My hope and prayer that pandemic in rear view mirror now
Last updated 2/19/2022 at 11:21am
Just like that, we’re mask-free.
Being an election year I was pretty sure the end was near. I just didn’t know our governor sought one last moment in the spotlight of a pandemic. But after seeing the way a good part of our ordeal played out in front of cameras and on Facebook Live the timing makes sense. While the cameras are trained on you at the end of the legislative session, make a little hay.
After two years of masking up indoors we were all more than ready to burn our nose bras and be liberated. Truth be told, most folks around here had ignored the mask mandate for a long time.
I don’t think I ever dreamed I would have a half dozen face masks hanging off my car’s gear shifter and one in every jacket pocket but that’s where it all ended up. I got used to it and I got through it, but I didn’t like it. Masks might have had some use in fighting the spread of the disease, but I think we all know folks now who got infected despite wearing a mask.
I personally believe that vaccinations are our best virus-fighting tool. I respect your choice if you believe differently, but with an immune suppressed person I love dearly at stake I wasn’t going to take the chance. It was the right choice for us.
I deeply regret how everything about this pandemic has been turned into something political. It happened on both sides of the political coin and it divided businesses and employees, governments and those they serve and even families.

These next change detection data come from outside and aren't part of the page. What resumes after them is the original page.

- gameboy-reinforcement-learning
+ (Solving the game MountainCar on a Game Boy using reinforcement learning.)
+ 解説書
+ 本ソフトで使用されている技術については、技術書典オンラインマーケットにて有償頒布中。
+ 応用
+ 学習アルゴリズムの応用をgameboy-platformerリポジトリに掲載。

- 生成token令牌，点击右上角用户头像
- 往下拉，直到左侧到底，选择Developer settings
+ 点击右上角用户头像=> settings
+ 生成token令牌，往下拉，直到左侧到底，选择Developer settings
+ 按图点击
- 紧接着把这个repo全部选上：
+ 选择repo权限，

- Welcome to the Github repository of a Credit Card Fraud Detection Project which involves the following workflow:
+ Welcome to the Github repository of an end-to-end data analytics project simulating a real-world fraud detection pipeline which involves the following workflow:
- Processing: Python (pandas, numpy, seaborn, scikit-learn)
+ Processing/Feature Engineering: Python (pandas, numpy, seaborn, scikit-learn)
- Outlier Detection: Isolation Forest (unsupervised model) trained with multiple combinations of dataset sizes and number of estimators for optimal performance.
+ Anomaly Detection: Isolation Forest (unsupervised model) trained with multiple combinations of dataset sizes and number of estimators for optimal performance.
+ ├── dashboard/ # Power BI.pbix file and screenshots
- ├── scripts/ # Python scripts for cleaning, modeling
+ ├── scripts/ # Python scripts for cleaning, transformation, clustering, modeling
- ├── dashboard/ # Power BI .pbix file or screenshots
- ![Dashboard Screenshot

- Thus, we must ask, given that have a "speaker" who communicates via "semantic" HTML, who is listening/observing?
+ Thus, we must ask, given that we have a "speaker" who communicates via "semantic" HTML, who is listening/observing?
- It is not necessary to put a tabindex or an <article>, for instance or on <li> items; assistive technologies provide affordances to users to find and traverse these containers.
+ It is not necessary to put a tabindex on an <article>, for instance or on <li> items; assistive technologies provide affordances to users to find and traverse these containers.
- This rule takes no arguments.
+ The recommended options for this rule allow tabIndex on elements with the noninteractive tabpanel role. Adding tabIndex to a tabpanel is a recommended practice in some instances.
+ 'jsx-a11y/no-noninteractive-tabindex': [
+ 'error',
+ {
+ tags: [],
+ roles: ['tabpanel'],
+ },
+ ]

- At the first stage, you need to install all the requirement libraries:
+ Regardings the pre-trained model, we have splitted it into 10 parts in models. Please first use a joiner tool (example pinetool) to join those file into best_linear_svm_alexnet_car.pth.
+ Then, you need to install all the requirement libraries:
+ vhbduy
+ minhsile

I’ve often wondered what would have happened if government officials had backed off of the mandates and restrictions; if the public wouldn’t have found their own way toward masks and vaccines. Order me to take a vaccine and I’ll fight and resent you. Tell me there’s a limited supply of life-saving vaccine and I’ll knock down old ladies to get a dose.
I truly hate the wedges that have been driven between friends within our community over this nonsense. It was never right to make businesses into the mask police and the nonsense on social media has been plain out of control.
More than anything our young people have borne the brunt of this national experience. Maybe it will build character, but I’m more inclined to think it only robbed them of a couple years of their short and precious childhood. Sports in a mask and staying masked up in a classroom all day is enough to drive anyone over the edge.
My hope and prayer is that we truly are seeing this thing in the rear view mirror now. If we’re not I hope the ways in which we deal with the next outbreak are kinder and gentler.